[Extracted entries]
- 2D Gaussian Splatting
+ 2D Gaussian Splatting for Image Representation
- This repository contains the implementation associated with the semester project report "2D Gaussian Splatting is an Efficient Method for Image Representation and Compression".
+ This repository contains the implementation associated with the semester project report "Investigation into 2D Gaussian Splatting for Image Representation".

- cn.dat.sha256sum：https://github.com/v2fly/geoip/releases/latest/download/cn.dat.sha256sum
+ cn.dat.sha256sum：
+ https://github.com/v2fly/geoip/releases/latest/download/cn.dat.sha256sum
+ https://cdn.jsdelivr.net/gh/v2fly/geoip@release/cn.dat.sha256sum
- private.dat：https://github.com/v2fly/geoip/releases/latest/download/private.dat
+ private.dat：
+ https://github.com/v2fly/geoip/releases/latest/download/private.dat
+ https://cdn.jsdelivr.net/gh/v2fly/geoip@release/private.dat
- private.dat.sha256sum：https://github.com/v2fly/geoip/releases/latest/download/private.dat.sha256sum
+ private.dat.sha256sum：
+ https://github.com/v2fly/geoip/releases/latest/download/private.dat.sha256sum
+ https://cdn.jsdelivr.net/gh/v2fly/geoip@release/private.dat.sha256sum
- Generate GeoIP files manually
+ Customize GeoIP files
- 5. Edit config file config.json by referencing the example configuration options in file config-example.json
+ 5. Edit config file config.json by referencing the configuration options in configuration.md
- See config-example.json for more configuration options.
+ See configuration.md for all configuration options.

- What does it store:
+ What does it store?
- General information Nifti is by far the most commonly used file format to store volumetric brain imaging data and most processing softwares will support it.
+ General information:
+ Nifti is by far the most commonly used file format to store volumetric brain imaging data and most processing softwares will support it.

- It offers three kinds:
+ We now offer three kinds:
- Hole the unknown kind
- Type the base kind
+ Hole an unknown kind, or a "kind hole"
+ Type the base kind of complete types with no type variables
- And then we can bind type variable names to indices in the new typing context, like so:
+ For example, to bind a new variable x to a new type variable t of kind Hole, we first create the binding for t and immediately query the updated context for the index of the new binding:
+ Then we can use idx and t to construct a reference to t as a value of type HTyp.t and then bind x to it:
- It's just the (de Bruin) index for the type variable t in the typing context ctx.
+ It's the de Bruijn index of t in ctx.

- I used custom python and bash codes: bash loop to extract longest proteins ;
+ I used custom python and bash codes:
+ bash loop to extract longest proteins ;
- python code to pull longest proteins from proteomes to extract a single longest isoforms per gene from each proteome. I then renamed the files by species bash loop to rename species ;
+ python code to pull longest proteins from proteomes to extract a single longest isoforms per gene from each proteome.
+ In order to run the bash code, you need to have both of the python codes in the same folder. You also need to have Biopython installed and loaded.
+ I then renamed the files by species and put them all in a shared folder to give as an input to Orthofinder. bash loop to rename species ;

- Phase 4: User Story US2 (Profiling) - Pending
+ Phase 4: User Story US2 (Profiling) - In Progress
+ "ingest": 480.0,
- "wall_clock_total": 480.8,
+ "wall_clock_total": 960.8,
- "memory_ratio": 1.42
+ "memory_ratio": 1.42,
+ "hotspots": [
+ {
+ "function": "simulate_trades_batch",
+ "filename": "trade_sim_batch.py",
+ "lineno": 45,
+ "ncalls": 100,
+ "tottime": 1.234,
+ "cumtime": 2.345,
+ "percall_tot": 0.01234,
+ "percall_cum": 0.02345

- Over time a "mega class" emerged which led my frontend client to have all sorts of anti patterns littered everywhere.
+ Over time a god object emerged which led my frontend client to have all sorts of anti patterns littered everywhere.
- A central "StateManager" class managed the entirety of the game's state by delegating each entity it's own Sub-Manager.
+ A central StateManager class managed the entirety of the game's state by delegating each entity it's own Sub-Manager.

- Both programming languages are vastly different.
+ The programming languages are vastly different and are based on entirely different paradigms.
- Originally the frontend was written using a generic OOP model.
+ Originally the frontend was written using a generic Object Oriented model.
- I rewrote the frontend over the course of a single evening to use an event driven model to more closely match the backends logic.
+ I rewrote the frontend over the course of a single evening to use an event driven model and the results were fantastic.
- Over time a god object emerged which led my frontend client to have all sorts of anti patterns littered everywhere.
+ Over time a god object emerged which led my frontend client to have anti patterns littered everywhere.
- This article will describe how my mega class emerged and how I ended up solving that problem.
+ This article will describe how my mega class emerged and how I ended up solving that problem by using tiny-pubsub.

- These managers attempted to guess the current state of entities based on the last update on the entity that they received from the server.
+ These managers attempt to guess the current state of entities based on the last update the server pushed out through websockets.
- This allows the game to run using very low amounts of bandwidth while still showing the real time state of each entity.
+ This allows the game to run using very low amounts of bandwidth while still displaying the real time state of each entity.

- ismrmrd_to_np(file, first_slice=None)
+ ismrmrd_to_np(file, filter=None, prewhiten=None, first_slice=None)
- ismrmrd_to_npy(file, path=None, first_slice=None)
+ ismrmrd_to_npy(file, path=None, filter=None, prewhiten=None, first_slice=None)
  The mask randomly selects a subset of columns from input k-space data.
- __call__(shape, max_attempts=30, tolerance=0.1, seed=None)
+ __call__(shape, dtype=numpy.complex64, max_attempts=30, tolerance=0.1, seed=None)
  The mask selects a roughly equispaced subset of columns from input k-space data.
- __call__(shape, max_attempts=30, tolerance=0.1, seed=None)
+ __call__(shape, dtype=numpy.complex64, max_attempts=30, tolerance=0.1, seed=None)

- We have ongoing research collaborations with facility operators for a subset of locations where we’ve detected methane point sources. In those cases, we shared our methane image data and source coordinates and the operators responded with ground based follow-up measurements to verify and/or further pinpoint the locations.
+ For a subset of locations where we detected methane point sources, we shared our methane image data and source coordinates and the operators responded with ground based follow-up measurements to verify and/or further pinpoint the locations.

[Required work] Your response should consist of the records, printed exactly.

[Exercise response]
- 2D Gaussian Splatting
+ 2D Gaussian Splatting for Image Representation
- This repository contains the implementation associated with the semester project report "2D Gaussian Splatting is an Efficient Method for Image Representation and Compression".
+ This repository contains the implementation associated with the semester project report "Investigation into 2D Gaussian Splatting for Image Representation".

- cn.dat.sha256sum：https://github.com/v2fly/geoip/releases/latest/download/cn.dat.sha256sum
+ cn.dat.sha256sum：
+ https://github.com/v2fly/geoip/releases/latest/download/cn.dat.sha256sum
+ https://cdn.jsdelivr.net/gh/v2fly/geoip@release/cn.dat.sha256sum
- private.dat：https://github.com/v2fly/geoip/releases/latest/download/private.dat
+ private.dat：
+ https://github.com/v2fly/geoip/releases/latest/download/private.dat
+ https://cdn.jsdelivr.net/gh/v2fly/geoip@release/private.dat
- private.dat.sha256sum：https://github.com/v2fly/geoip/releases/latest/download/private.dat.sha256sum
+ private.dat.sha256sum：
+ https://github.com/v2fly/geoip/releases/latest/download/private.dat.sha256sum
+ https://cdn.jsdelivr.net/gh/v2fly/geoip@release/private.dat.sha256sum
- Generate GeoIP files manually
+ Customize GeoIP files
- 5. Edit config file config.json by referencing the example configuration options in file config-example.json
+ 5. Edit config file config.json by referencing the configuration options in configuration.md
- See config-example.json for more configuration options.
+ See configuration.md for all configuration options.

- What does it store:
+ What does it store?
- General information Nifti is by far the most commonly used file format to store volumetric brain imaging data and most processing softwares will support it.
+ General information:
+ Nifti is by far the most commonly used file format to store volumetric brain imaging data and most processing softwares will support it.

- It offers three kinds:
+ We now offer three kinds:
- Hole the unknown kind
- Type the base kind
+ Hole an unknown kind, or a "kind hole"
+ Type the base kind of complete types with no type variables
- And then we can bind type variable names to indices in the new typing context, like so:
+ For example, to bind a new variable x to a new type variable t of kind Hole, we first create the binding for t and immediately query the updated context for the index of the new binding:
+ Then we can use idx and t to construct a reference to t as a value of type HTyp.t and then bind x to it:
- It's just the (de Bruin) index for the type variable t in the typing context ctx.
+ It's the de Bruijn index of t in ctx.

- I used custom python and bash codes: bash loop to extract longest proteins ;
+ I used custom python and bash codes:
+ bash loop to extract longest proteins ;
- python code to pull longest proteins from proteomes to extract a single longest isoforms per gene from each proteome. I then renamed the files by species bash loop to rename species ;
+ python code to pull longest proteins from proteomes to extract a single longest isoforms per gene from each proteome.
+ In order to run the bash code, you need to have both of the python codes in the same folder. You also need to have Biopython installed and loaded.
+ I then renamed the files by species and put them all in a shared folder to give as an input to Orthofinder. bash loop to rename species ;

- Phase 4: User Story US2 (Profiling) - Pending
+ Phase 4: User Story US2 (Profiling) - In Progress
+ "ingest": 480.0,
- "wall_clock_total": 480.8,
+ "wall_clock_total": 960.8,
- "memory_ratio": 1.42
+ "memory_ratio": 1.42,
+ "hotspots": [
+ {
+ "function": "simulate_trades_batch",
+ "filename": "trade_sim_batch.py",
+ "lineno": 45,
+ "ncalls": 100,
+ "tottime": 1.234,
+ "cumtime": 2.345,
+ "percall_tot": 0.01234,
+ "percall_cum": 0.02345

- Over time a "mega class" emerged which led my frontend client to have all sorts of anti patterns littered everywhere.
+ Over time a god object emerged which led my frontend client to have all sorts of anti patterns littered everywhere.
- A central "StateManager" class managed the entirety of the game's state by delegating each entity it's own Sub-Manager.
+ A central StateManager class managed the entirety of the game's state by delegating each entity it's own Sub-Manager.

- Both programming languages are vastly different.
+ The programming languages are vastly different and are based on entirely different paradigms.
- Originally the frontend was written using a generic OOP model.
+ Originally the frontend was written using a generic Object Oriented model.
- I rewrote the frontend over the course of a single evening to use an event driven model to more closely match the backends logic.
+ I rewrote the frontend over the course of a single evening to use an event driven model and the results were fantastic.
- Over time a god object emerged which led my frontend client to have all sorts of anti patterns littered everywhere.
+ Over time a god object emerged which led my frontend client to have anti patterns littered everywhere.
- This article will describe how my mega class emerged and how I ended up solving that problem.
+ This article will describe how my mega class emerged and how I ended up solving that problem by using tiny-pubsub.

- These managers attempted to guess the current state of entities based on the last update on the entity that they received from the server.
+ These managers attempt to guess the current state of entities based on the last update the server pushed out through websockets.
- This allows the game to run using very low amounts of bandwidth while still showing the real time state of each entity.
+ This allows the game to run using very low amounts of bandwidth while still displaying the real time state of each entity.

- ismrmrd_to_np(file, first_slice=None)
+ ismrmrd_to_np(file, filter=None, prewhiten=None, first_slice=None)
- ismrmrd_to_npy(file, path=None, first_slice=None)
+ ismrmrd_to_npy(file, path=None, filter=None, prewhiten=None, first_slice=None)
  The mask randomly selects a subset of columns from input k-space data.
- __call__(shape, max_attempts=30, tolerance=0.1, seed=None)
+ __call__(shape, dtype=numpy.complex64, max_attempts=30, tolerance=0.1, seed=None)
  The mask selects a roughly equispaced subset of columns from input k-space data.
- __call__(shape, max_attempts=30, tolerance=0.1, seed=None)
+ __call__(shape, dtype=numpy.complex64, max_attempts=30, tolerance=0.1, seed=None)

- We have ongoing research collaborations with facility operators for a subset of locations where we’ve detected methane point sources. In those cases, we shared our methane image data and source coordinates and the operators responded with ground based follow-up measurements to verify and/or further pinpoint the locations.
+ For a subset of locations where we detected methane point sources, we shared our methane image data and source coordinates and the operators responded with ground based follow-up measurements to verify and/or further pinpoint the locations.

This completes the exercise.